- Theatrical release poster
- Czech: Špunti na vodě
- Directed by: Jiří Chlumský
- Written by: Marcel Bystroň
- Produced by: Ludvík Mareček
- Starring: Hynek Čermák, Pavel Liška, Jiří Langmajer
- Cinematography: Pavel Berkovič
- Music by: Ondřej Brousek, Michal Hrůza
- Release date: April 13, 2017;
- Running time: 83 minutes
- Country: Czech Republic
- Language: Czech
- Budget: 20 million CZK
- Box office: 41 million CZK

= River Rascals =

River Rascals (Špunti na vodě) is a 2017 Czech comedy film directed by Jiří Chlumský.
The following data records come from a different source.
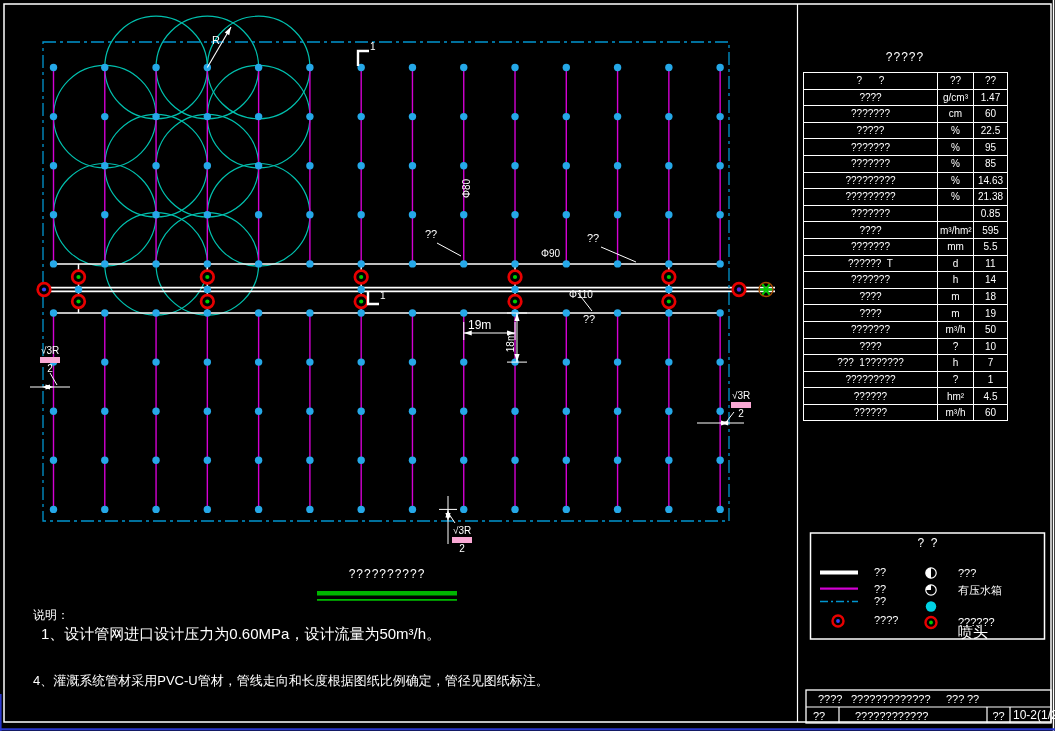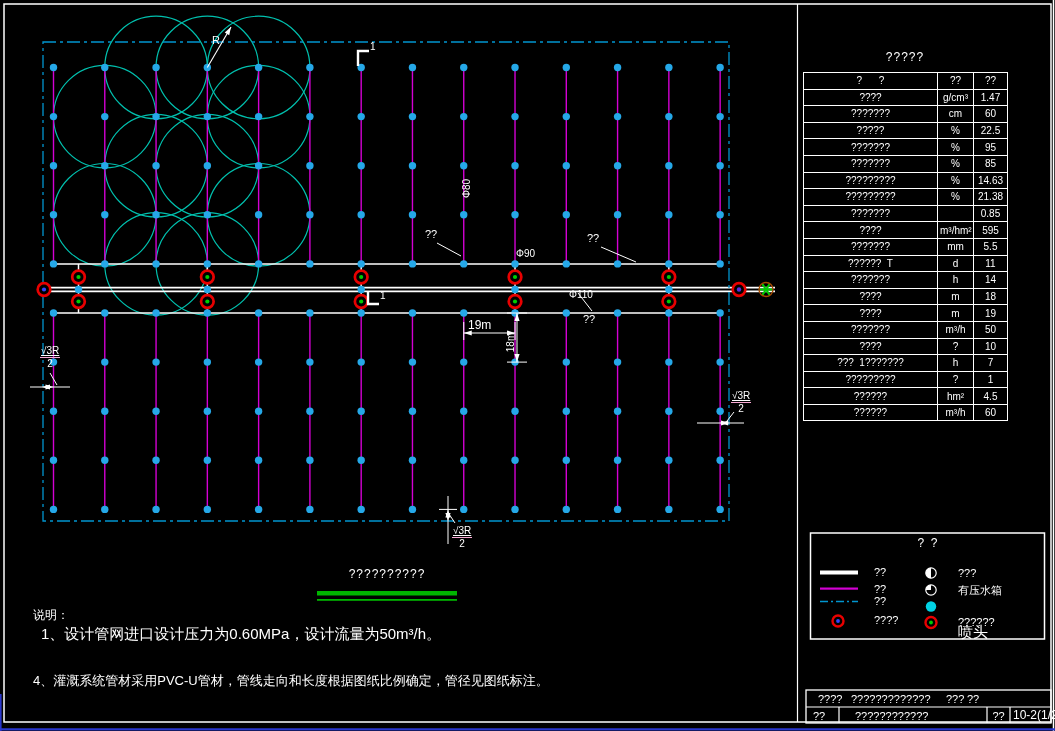--- a/index.html
+++ b/index.html
@@ -322,7 +322,7 @@
   <div class="lbl" style="left:370px;top:41px;font-size:10px;">1</div>
   <div class="lbl" style="left:380px;top:290px;font-size:10px;">1</div>
   <div class="lbl" style="left:449px;top:183px;width:34px;text-align:center;font-size:10px;transform:rotate(-90deg);">Φ80</div>
-  <div class="lbl" style="left:516px;top:248px;font-size:10px;">Φ90</div>
+  <div class="lbl" style="left:516px;top:248px;font-size:10px;padding-left:25px;">Φ90</div>
   <div class="lbl" style="left:569px;top:289px;font-size:10px;">Φ110</div>
   <div class="lbl" style="left:425px;top:228px;font-size:11px;">??</div>
   <div class="lbl" style="left:587px;top:232px;font-size:11px;">??</div>

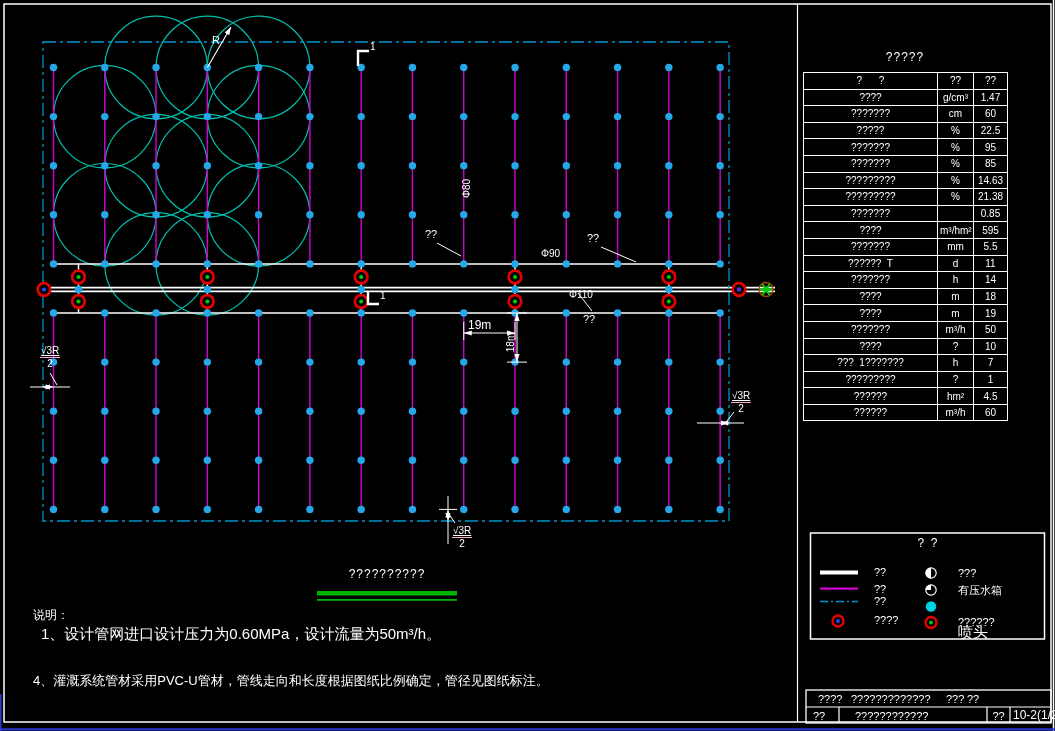--- a/index.html
+++ b/index.html
@@ -8,7 +8,7 @@
   #cad{position:absolute;left:0;top:0;}
   .lbl{position:absolute;color:#fff;white-space:pre;line-height:1.1;}
   .frac{position:absolute;color:#fff;font-size:10px;line-height:1.15;text-align:center;}
-  .frac .ft{display:block;border-bottom:1px solid #f9a8d4;padding:0 1px;text-decoration:underline;}
+  .frac .ft{display:block;border-bottom:6px solid #f9a8d4;padding:0 1px;}
   .frac .fb{display:block;}
   #ptable{position:absolute;left:803px;top:72px;width:204px;border-collapse:collapse;
           table-layout:fixed;background:#000;color:#fff;}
It was inspired by I Enjoy the World with You.

==Plot==
Václav and Lada plan an anniversary of their wedding. Their guests include sons David and Igor together with their wives. Nephew Ondřej and his girlfriend Zlatica return from America and are invited too. David, Igor and Ondřej plan to go to the celebration by canoes but wives disagree. When incitement party for Ondřej turns out as a catastrophy, women leave men with children.

==2017 Czech legislative election==
The Civic Democratic Party used the film during their campaign for the 2017 Czech legislative election. The party organised projections in 90 municipalities across the Czech Republic to attract voters for its meetings. The first projection was held in Mělník on 13 August 2017.